__GIVEN DATA__
§ §

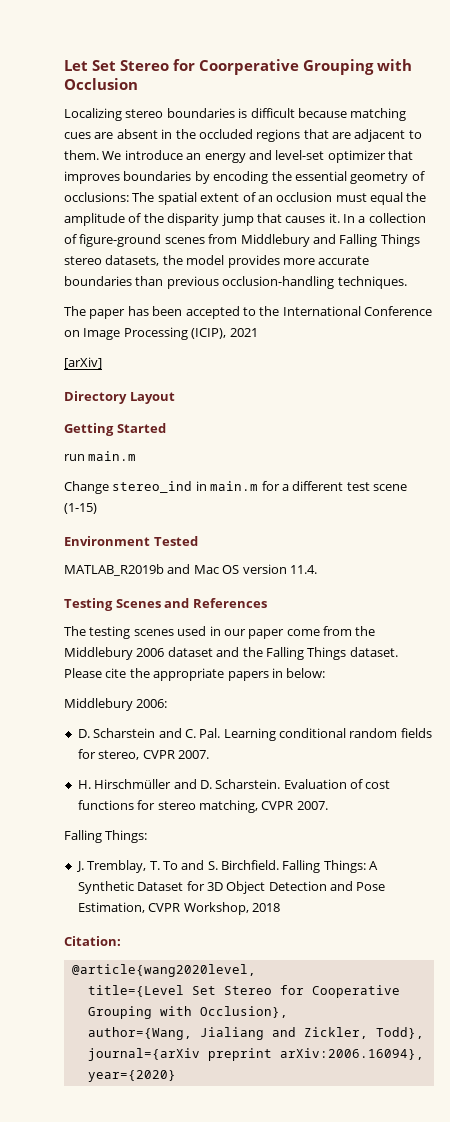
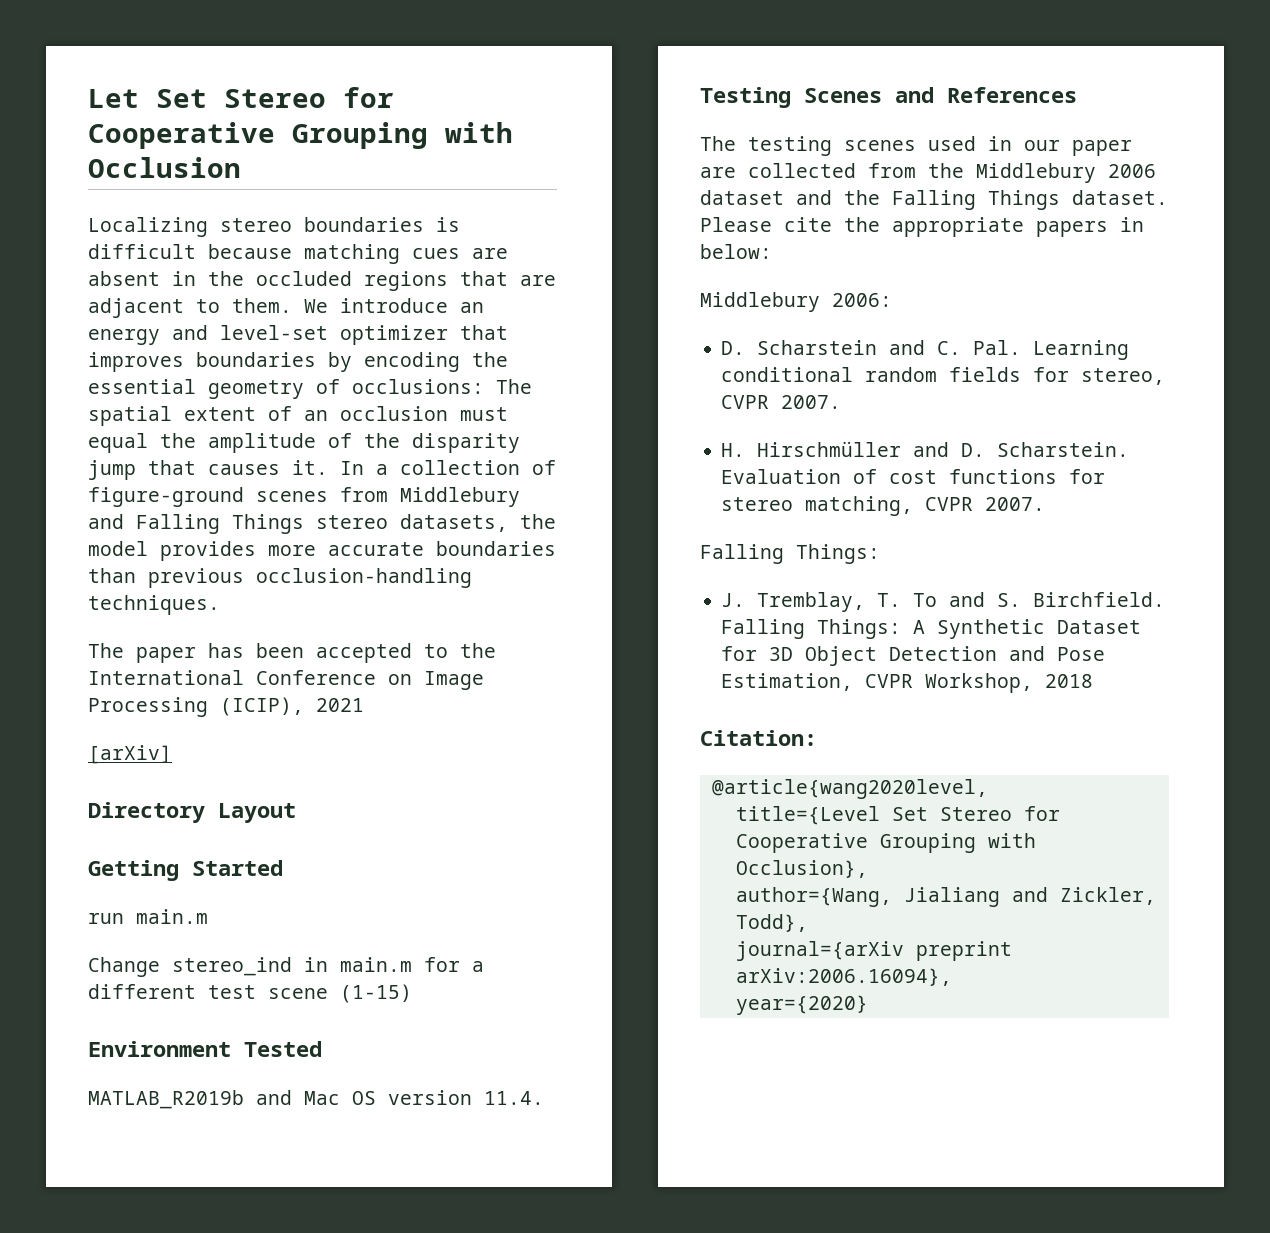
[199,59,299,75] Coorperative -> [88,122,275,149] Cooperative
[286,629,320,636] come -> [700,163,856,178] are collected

§ §

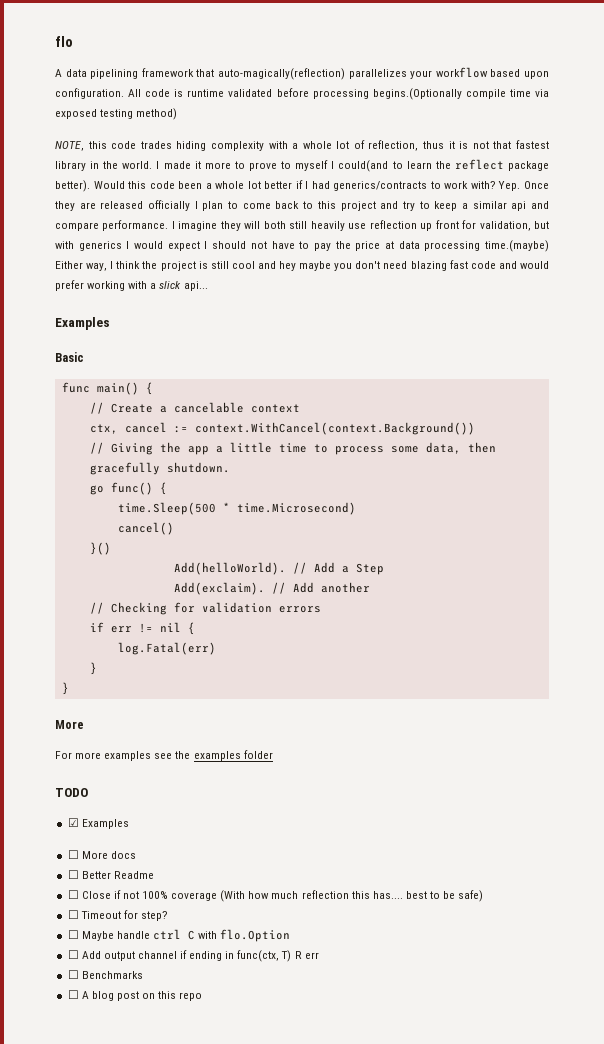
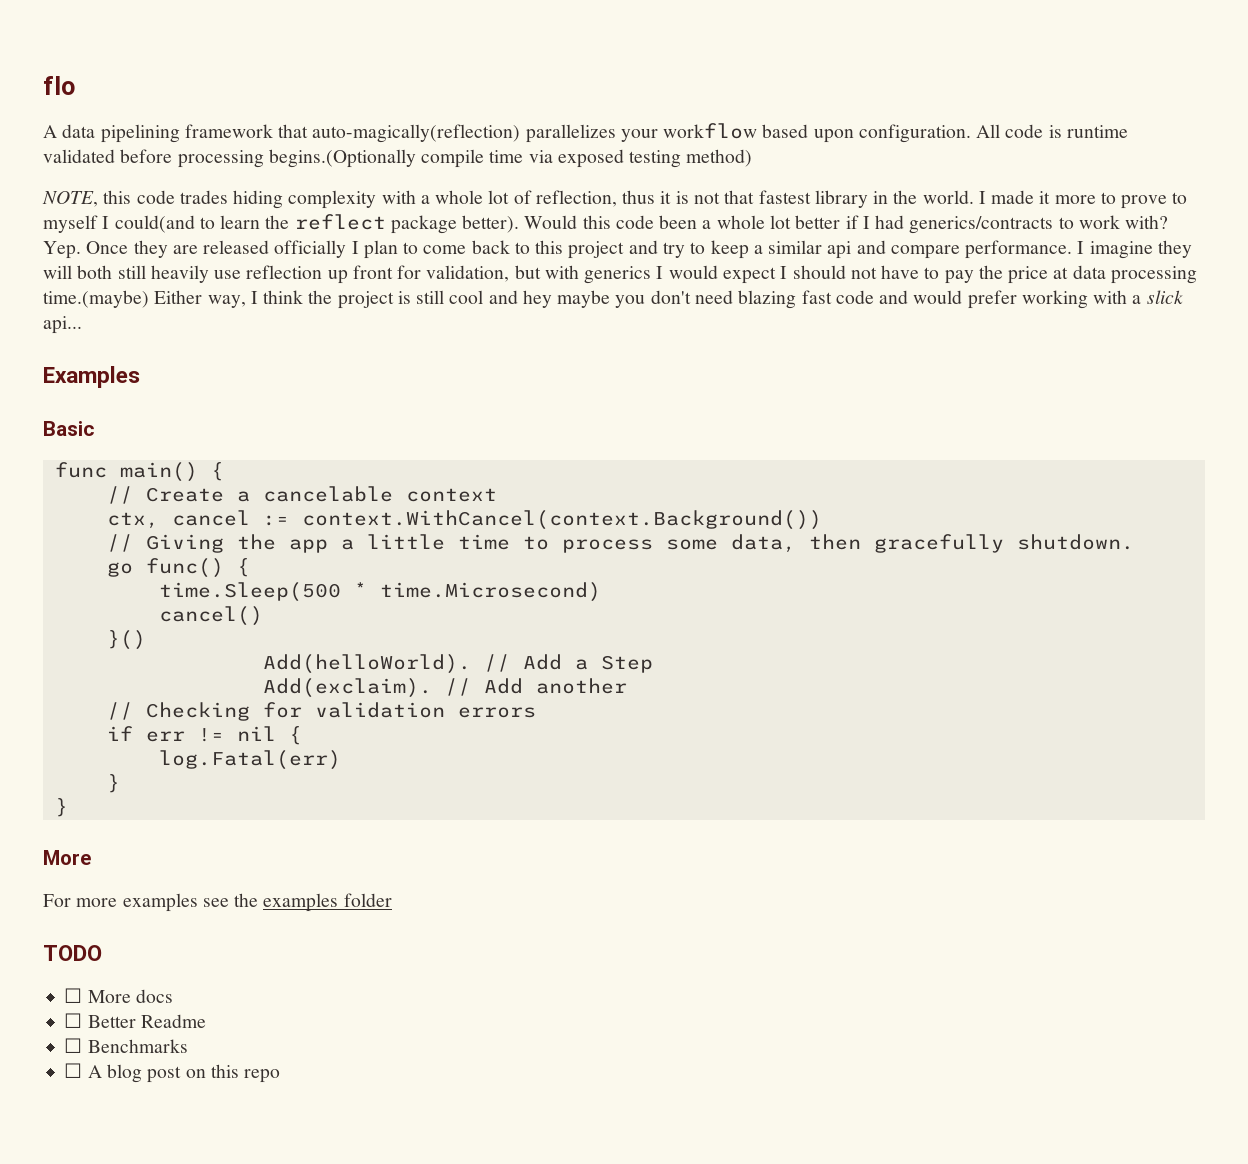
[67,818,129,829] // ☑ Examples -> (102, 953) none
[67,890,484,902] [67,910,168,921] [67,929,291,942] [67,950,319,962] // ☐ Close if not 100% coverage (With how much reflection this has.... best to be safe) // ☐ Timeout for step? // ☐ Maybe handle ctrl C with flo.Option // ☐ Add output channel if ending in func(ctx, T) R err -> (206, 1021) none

§ §

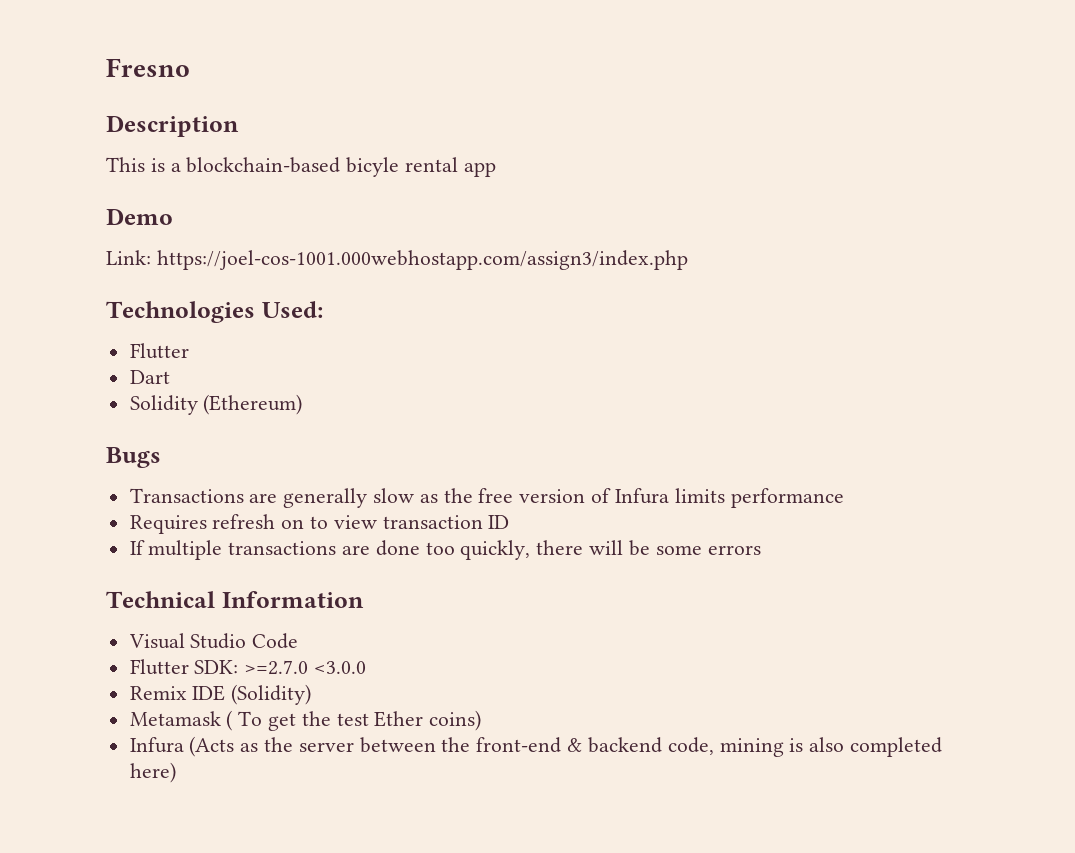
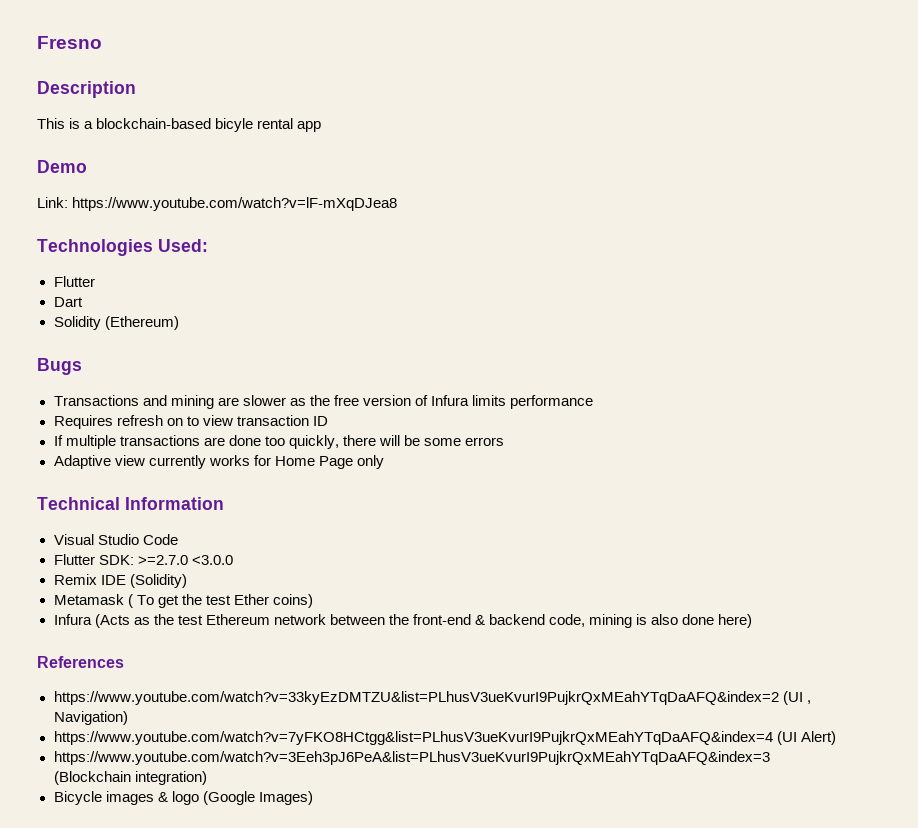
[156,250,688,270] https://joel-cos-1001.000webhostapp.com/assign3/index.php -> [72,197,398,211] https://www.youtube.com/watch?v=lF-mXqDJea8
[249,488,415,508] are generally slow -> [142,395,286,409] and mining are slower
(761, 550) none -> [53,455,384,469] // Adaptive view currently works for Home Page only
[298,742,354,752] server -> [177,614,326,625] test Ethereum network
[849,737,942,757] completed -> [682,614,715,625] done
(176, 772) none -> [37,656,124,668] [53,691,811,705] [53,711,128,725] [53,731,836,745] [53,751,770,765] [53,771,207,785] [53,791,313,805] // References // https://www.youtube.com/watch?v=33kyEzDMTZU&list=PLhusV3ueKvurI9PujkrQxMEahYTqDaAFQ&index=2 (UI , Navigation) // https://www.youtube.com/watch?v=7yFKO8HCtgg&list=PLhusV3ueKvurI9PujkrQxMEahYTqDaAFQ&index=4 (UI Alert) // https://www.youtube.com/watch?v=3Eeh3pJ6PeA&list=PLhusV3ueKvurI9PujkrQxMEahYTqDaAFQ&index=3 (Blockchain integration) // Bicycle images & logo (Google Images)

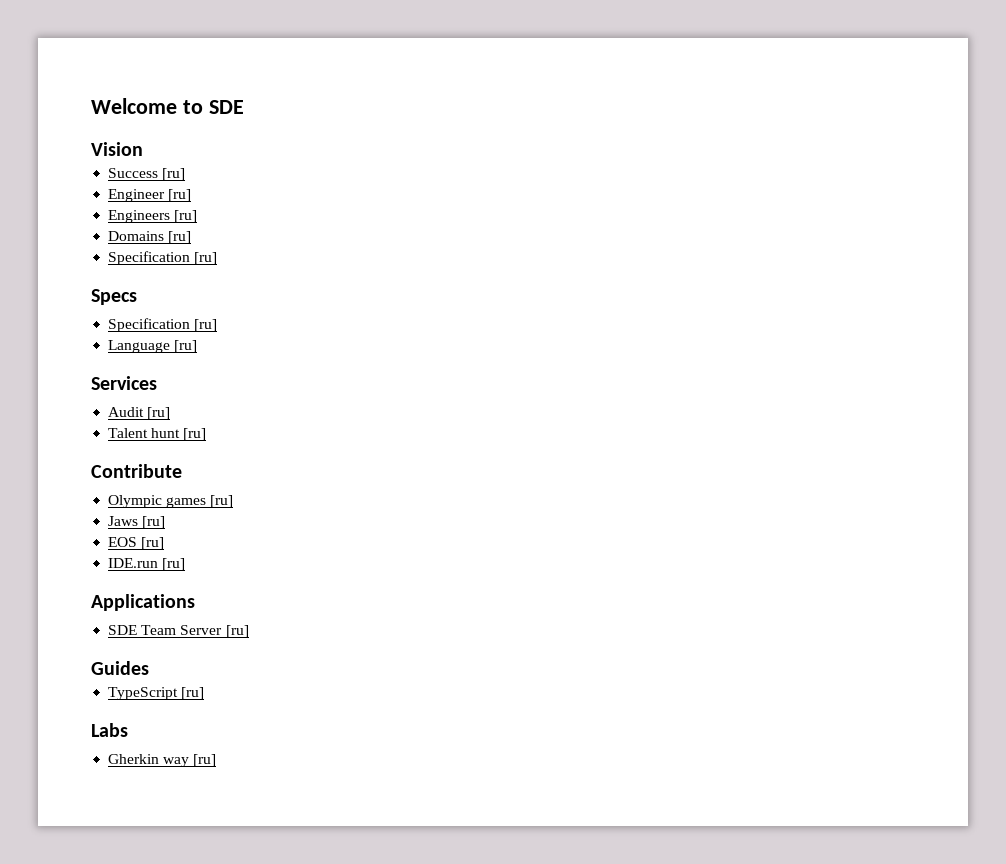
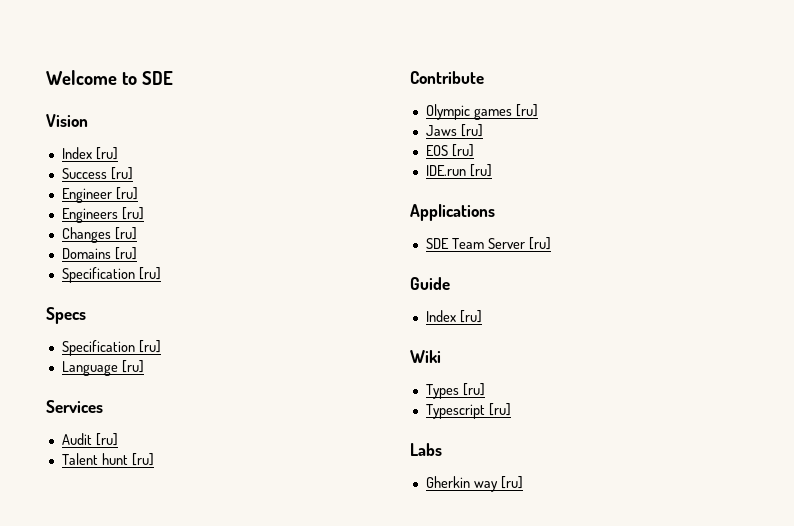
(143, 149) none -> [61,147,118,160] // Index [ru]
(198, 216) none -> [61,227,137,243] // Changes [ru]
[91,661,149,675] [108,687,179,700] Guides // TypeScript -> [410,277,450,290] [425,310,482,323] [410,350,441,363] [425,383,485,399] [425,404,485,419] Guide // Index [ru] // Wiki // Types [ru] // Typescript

§ §

__DIRECTIONS__
A verbatim reproduction is expected: starting at the line above that has "[249,488,415,508] are generally", ending at the line that has "[91,661,149,675] [108,687,179,700] Guides", both included, and with no pictures and no other lines.

__ANSWER TO THE PROBLEM__
[249,488,415,508] are generally slow -> [142,395,286,409] and mining are slower
(761, 550) none -> [53,455,384,469] // Adaptive view currently works for Home Page only
[298,742,354,752] server -> [177,614,326,625] test Ethereum network
[849,737,942,757] completed -> [682,614,715,625] done
(176, 772) none -> [37,656,124,668] [53,691,811,705] [53,711,128,725] [53,731,836,745] [53,751,770,765] [53,771,207,785] [53,791,313,805] // References // https://www.youtube.com/watch?v=33kyEzDMTZU&list=PLhusV3ueKvurI9PujkrQxMEahYTqDaAFQ&index=2 (UI , Navigation) // https://www.youtube.com/watch?v=7yFKO8HCtgg&list=PLhusV3ueKvurI9PujkrQxMEahYTqDaAFQ&index=4 (UI Alert) // https://www.youtube.com/watch?v=3Eeh3pJ6PeA&list=PLhusV3ueKvurI9PujkrQxMEahYTqDaAFQ&index=3 (Blockchain integration) // Bicycle images & logo (Google Images)

(143, 149) none -> [61,147,118,160] // Index [ru]
(198, 216) none -> [61,227,137,243] // Changes [ru]
[91,661,149,675] [108,687,179,700] Guides // TypeScript -> [410,277,450,290] [425,310,482,323] [410,350,441,363] [425,383,485,399] [425,404,485,419] Guide // Index [ru] // Wiki // Types [ru] // Typescript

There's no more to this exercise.